| Directions for this task |
Below are the records; locate each line with the word "カードの" and copy it.

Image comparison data
════════

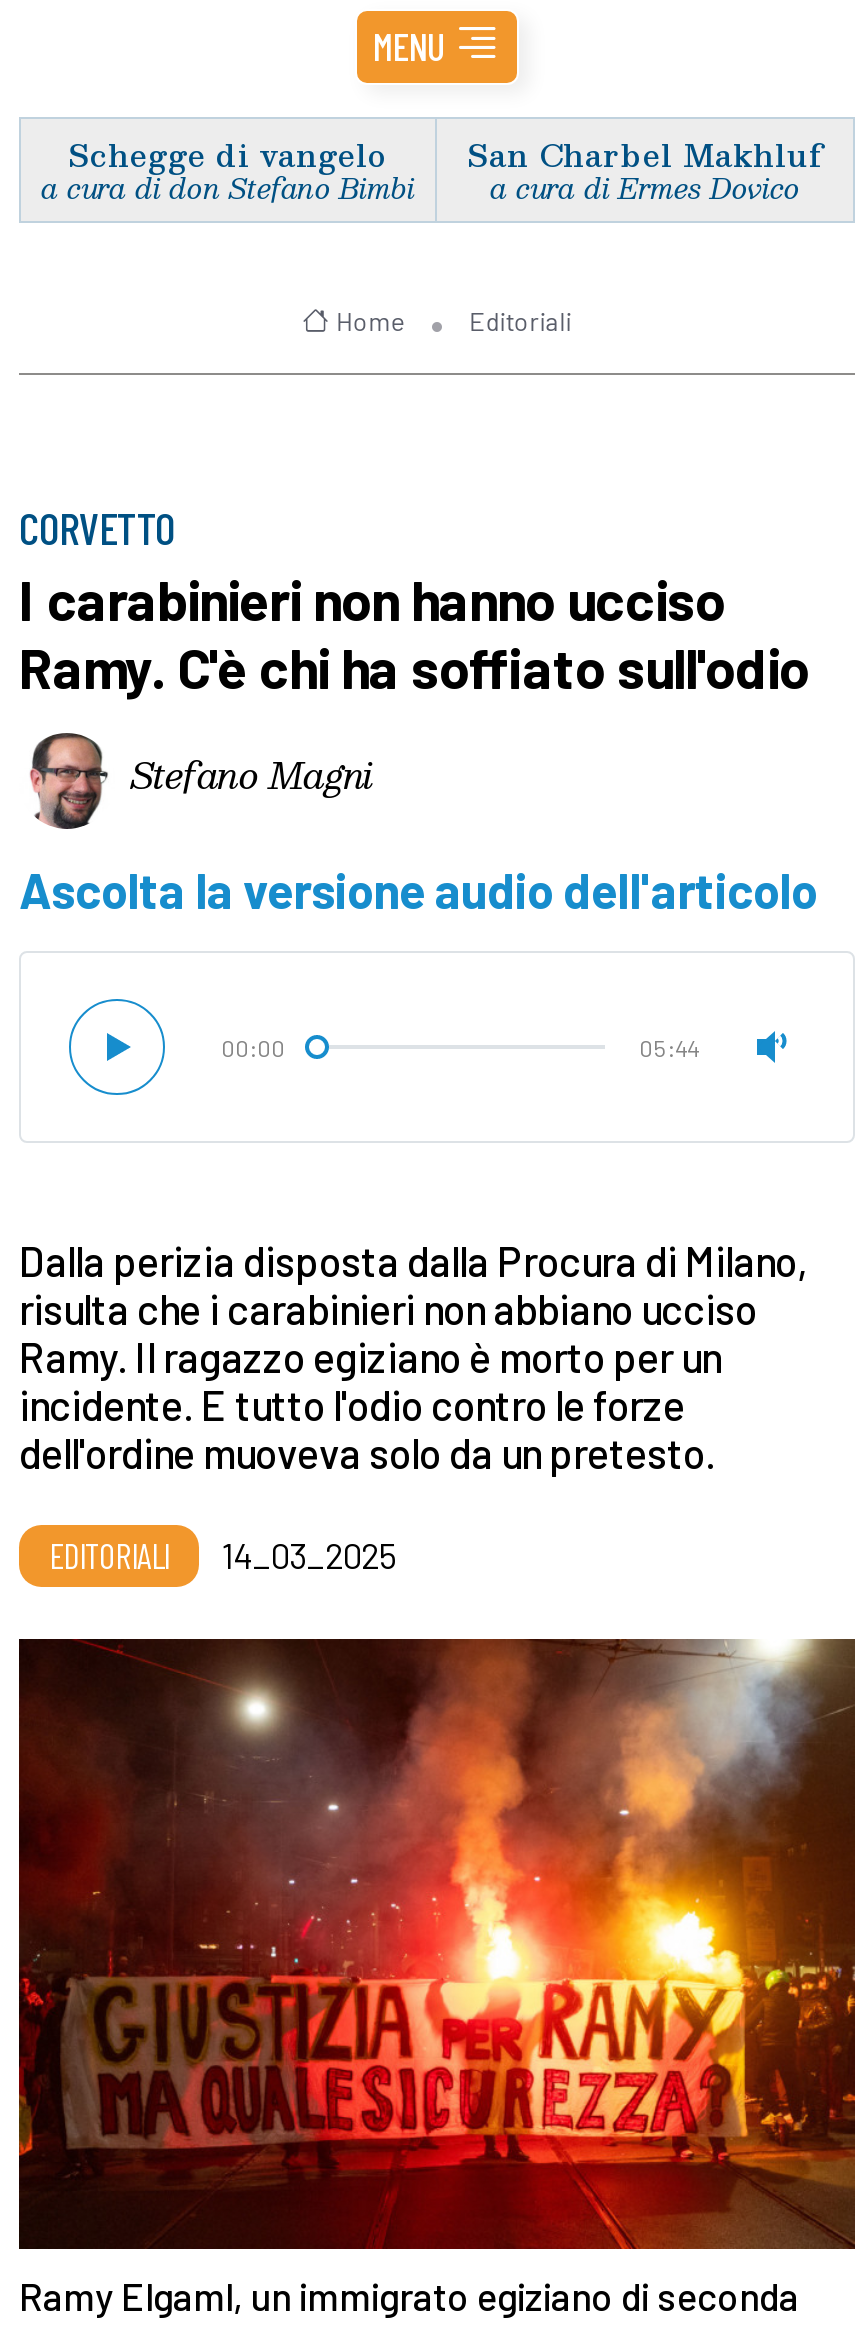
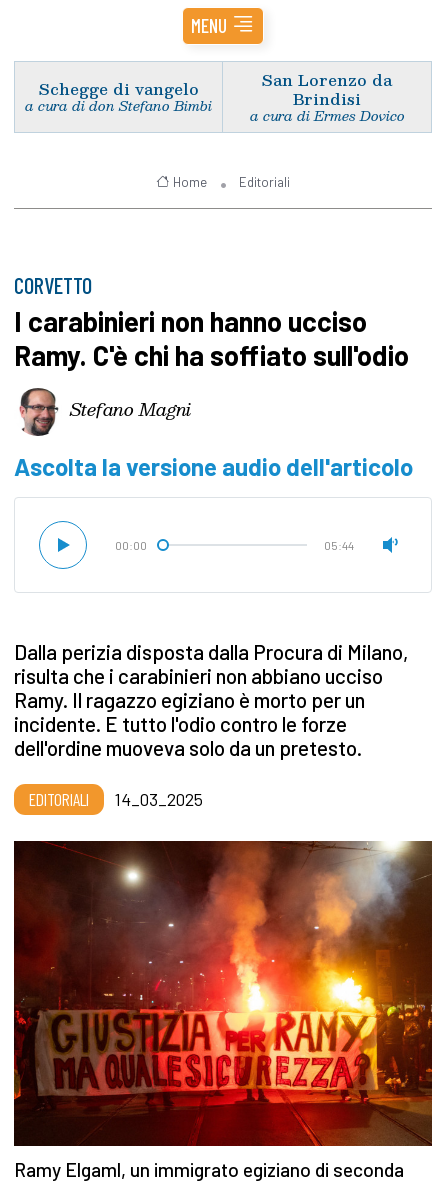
- San Charbel Makhluf
+ San Lorenzo da
+ Brindisi
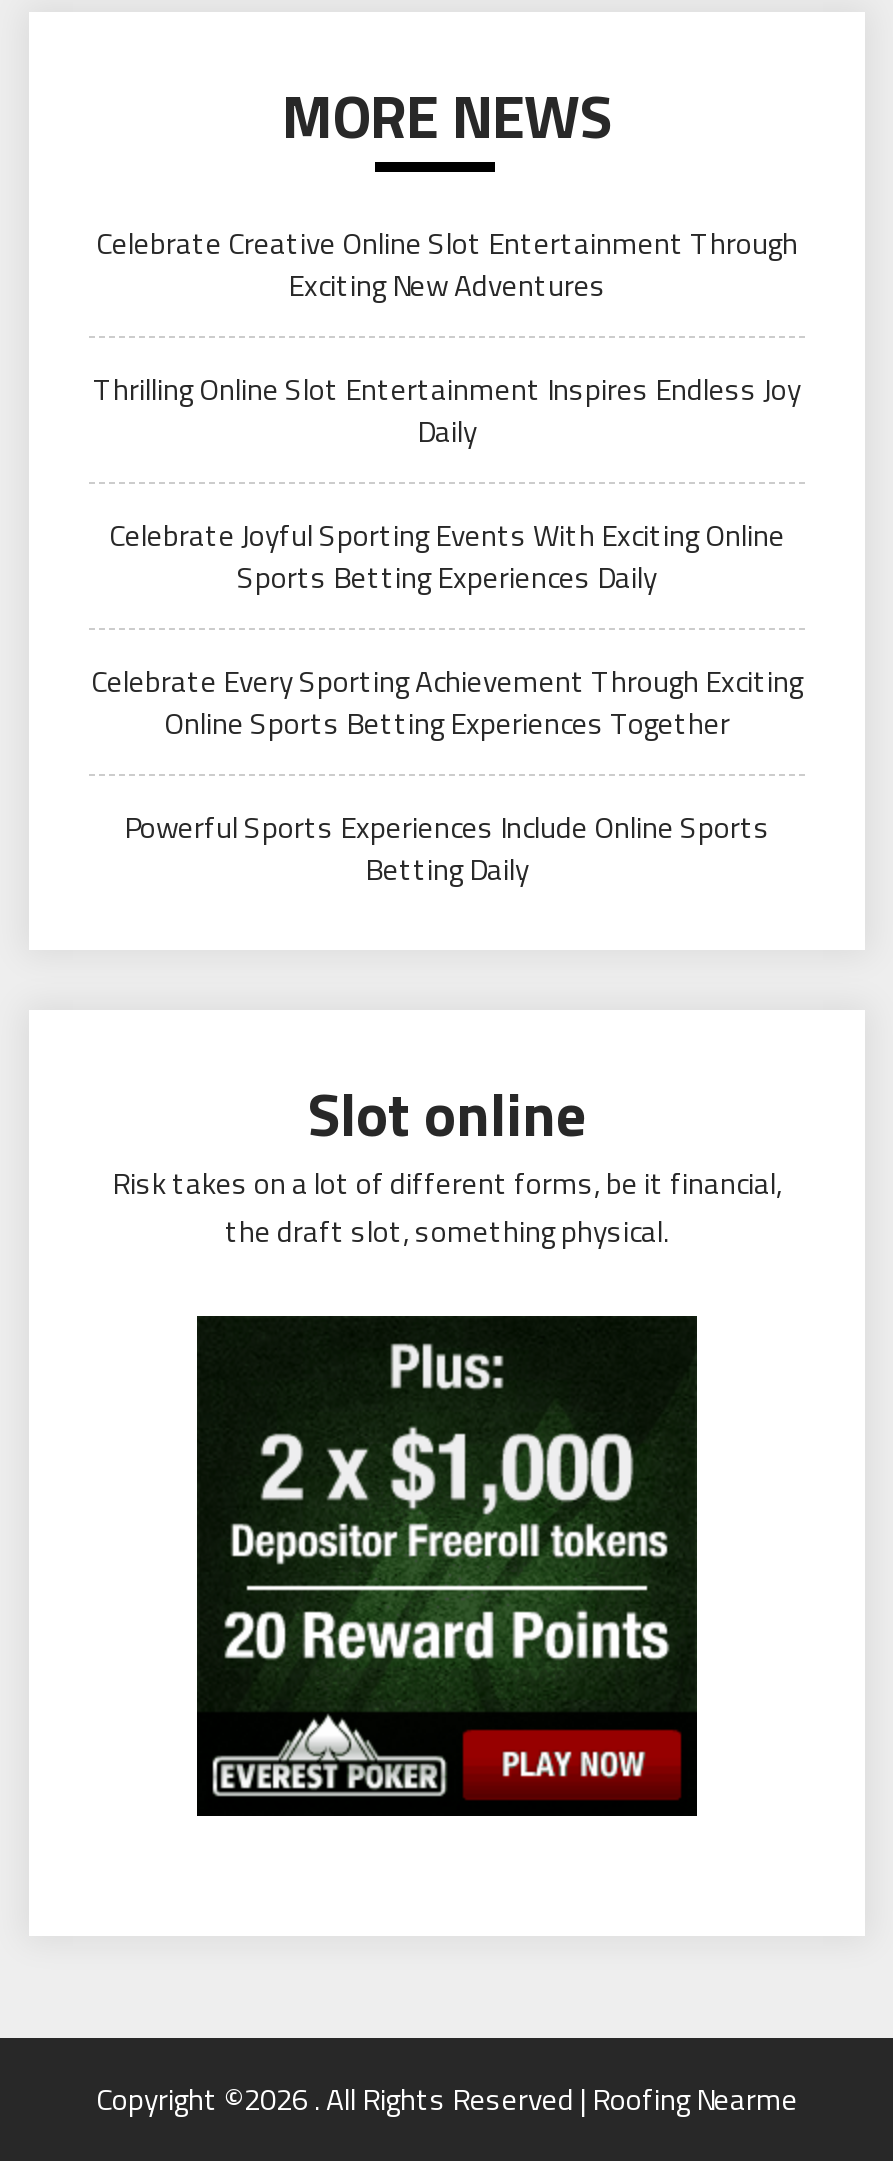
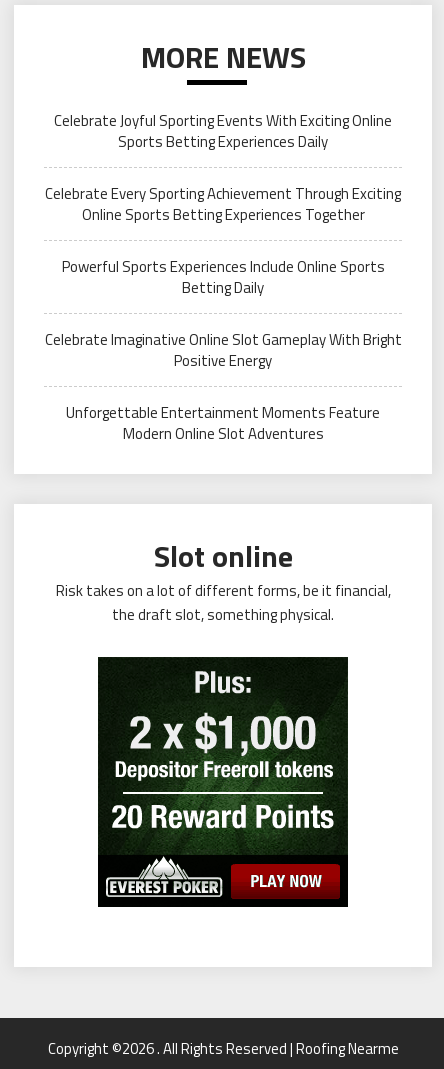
- Celebrate Creative Online Slot Entertainment Through
- Exciting New Adventures
- Thrilling Online Slot Entertainment Inspires Endless Joy
- Daily

moved up: Celebrate Joyful Sporting Events With Exciting Online | Sports Betting Experiences Daily | Celebrate Every Sporting Achievement Through Exciting | Online Sports Betting Experiences Together | Powerful Sports Experiences Include Online Sports | Betting Daily

+ Celebrate Imaginative Online Slot Gameplay With Bright
+ Positive Energy
+ Unforgettable Entertainment Moments Feature
+ Modern Online Slot Adventures
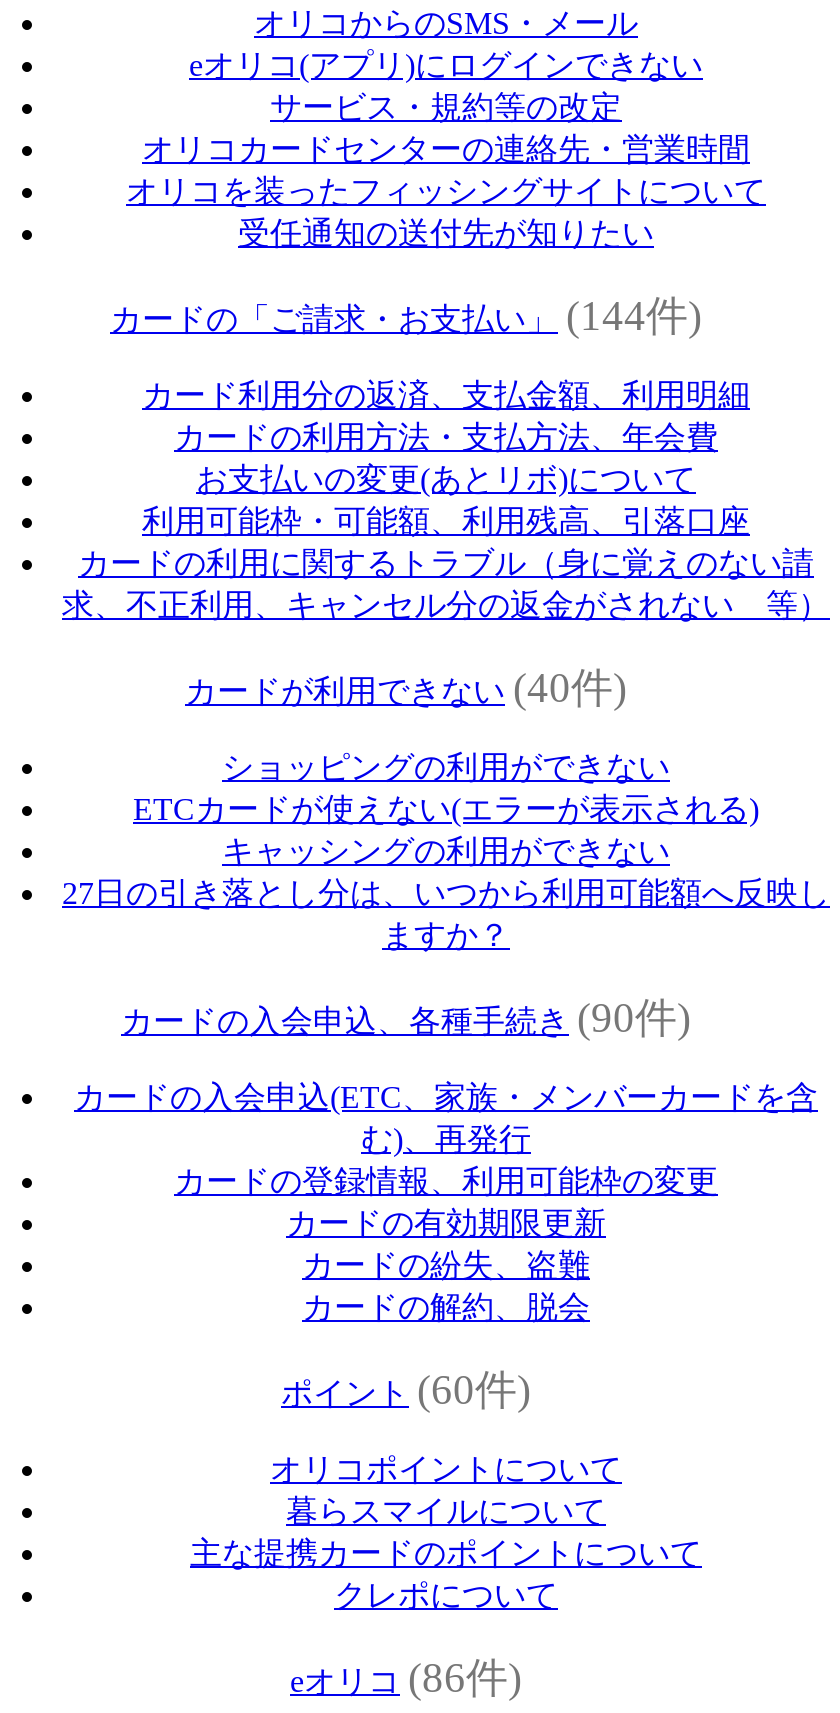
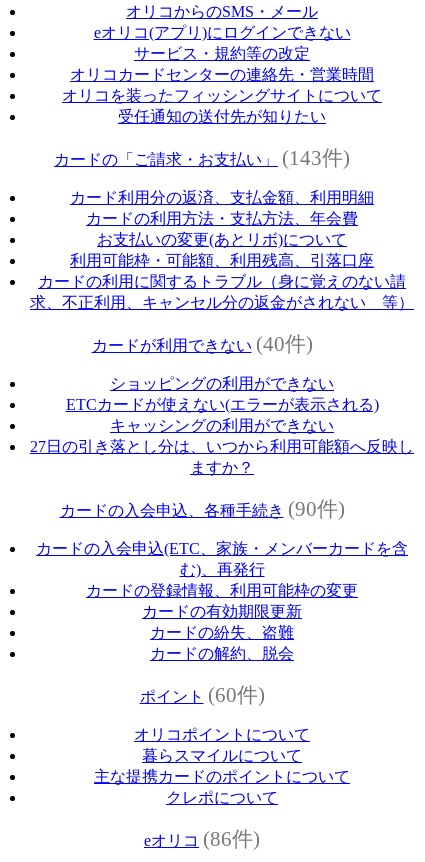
- カードの「ご請求・お支払い」 (144件)
+ カードの「ご請求・お支払い」 (143件)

════════

| Your response |
- カードの「ご請求・お支払い」 (144件)
+ カードの「ご請求・お支払い」 (143件)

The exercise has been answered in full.